The implications of these developments were staggering – we could send data to the cloud, an AI engine or another third party for processing without ever worrying about a resulting privacy breach.

However, the computational power required to implement FHE remained many orders of magnitude greater than computing ‘in the clear,’ making broad adoption a difficult sell, and relegating FHE to an academic endeavor.

Now, however, interest in and advancement of FHE is driven by new forces.

Companies must navigate a complex legal framework encompassing GDPR in Europe, CCPA in California and diverse regulations in at least 14 other US states.

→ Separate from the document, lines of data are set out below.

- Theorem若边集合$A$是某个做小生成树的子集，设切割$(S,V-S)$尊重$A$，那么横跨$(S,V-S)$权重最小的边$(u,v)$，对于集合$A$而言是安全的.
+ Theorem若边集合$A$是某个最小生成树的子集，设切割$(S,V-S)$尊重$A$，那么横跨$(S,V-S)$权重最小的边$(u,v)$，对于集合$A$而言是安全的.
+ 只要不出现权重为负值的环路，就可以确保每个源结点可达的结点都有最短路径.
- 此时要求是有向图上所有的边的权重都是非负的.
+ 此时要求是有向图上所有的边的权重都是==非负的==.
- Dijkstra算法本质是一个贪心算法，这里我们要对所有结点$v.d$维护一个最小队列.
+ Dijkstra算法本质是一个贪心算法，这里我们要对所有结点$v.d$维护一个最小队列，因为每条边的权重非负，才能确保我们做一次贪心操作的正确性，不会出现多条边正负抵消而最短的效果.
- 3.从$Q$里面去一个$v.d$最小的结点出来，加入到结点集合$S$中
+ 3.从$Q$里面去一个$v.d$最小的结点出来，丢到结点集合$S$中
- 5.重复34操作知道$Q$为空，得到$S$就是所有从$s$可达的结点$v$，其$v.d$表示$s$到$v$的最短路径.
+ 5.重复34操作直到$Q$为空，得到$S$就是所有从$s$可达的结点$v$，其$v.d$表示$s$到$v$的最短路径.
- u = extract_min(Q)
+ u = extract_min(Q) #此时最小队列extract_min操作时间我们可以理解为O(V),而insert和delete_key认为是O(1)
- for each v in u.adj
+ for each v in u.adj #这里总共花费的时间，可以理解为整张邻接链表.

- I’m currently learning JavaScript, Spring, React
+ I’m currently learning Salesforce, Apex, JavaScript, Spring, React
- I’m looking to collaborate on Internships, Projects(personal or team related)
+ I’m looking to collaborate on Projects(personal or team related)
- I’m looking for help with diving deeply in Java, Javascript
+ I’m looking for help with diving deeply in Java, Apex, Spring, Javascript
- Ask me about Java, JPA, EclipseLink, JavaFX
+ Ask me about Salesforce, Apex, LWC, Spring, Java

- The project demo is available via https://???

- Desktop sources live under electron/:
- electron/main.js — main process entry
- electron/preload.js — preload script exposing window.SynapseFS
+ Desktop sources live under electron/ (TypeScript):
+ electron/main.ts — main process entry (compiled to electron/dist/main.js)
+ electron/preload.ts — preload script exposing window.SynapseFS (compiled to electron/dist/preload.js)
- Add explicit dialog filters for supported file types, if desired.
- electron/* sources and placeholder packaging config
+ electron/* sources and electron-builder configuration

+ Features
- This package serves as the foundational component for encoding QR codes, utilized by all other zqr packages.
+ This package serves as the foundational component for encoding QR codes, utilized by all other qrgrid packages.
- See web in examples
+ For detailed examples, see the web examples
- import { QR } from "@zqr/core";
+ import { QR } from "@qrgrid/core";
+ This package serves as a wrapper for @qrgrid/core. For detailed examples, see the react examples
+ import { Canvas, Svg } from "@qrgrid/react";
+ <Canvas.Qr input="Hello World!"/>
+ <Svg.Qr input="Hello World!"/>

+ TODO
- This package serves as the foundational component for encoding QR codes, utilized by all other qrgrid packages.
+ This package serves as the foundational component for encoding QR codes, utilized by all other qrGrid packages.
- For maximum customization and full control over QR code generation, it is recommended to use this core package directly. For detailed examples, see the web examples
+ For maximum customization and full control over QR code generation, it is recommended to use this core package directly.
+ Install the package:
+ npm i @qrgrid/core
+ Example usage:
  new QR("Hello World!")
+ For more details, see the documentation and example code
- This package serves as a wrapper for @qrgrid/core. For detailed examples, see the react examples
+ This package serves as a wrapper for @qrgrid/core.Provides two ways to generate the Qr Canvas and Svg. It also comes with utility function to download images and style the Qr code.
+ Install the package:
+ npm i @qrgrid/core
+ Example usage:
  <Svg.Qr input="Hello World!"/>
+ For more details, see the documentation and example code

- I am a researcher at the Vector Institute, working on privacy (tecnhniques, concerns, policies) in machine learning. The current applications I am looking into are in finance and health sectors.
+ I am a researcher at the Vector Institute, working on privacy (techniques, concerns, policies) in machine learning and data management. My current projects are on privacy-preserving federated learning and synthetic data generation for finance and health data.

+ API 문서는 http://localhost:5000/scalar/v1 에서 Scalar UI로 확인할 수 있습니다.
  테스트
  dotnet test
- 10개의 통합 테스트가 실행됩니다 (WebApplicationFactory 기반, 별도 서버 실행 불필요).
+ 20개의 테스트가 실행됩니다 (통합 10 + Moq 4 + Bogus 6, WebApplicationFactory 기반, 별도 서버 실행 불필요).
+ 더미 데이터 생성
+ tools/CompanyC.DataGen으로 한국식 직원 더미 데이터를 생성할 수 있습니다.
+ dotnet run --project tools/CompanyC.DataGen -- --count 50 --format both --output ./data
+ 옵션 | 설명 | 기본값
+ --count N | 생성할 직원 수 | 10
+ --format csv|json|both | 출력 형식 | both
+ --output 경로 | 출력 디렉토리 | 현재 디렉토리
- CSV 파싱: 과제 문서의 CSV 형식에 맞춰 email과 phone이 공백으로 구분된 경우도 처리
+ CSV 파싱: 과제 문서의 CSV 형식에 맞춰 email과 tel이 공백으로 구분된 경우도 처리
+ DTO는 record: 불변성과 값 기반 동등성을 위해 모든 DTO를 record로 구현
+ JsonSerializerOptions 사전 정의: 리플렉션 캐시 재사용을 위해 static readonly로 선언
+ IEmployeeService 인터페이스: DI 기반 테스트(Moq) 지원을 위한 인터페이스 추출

And yet, the commercial appetite for third-party data continues to grow – companies are counting on the ability to ingest new data in order to solve hard problems ranging from detecting financial fraud to researching medical treatments.

At the same time, privacy-assuring alternatives to FHE face significant headwinds.

Confidential computing methods such as TEEs (trusted execution environments) have been shown time and again to be vulnerable to both side-channel attacks and direct breaches, placing the companies that rely on them at risk.

Other privacy-assuring approaches, such as secure multi-party computation, typically require networks of computers to be and stay online together throughout computations requiring complex network configurations and vulnerable to failure if any one of the participating machines or network links fails.

FHE, on the other hand, has cryptographically sound proofs of privacy, requires no complex network configurations and relies only on a single compute server’s reliability.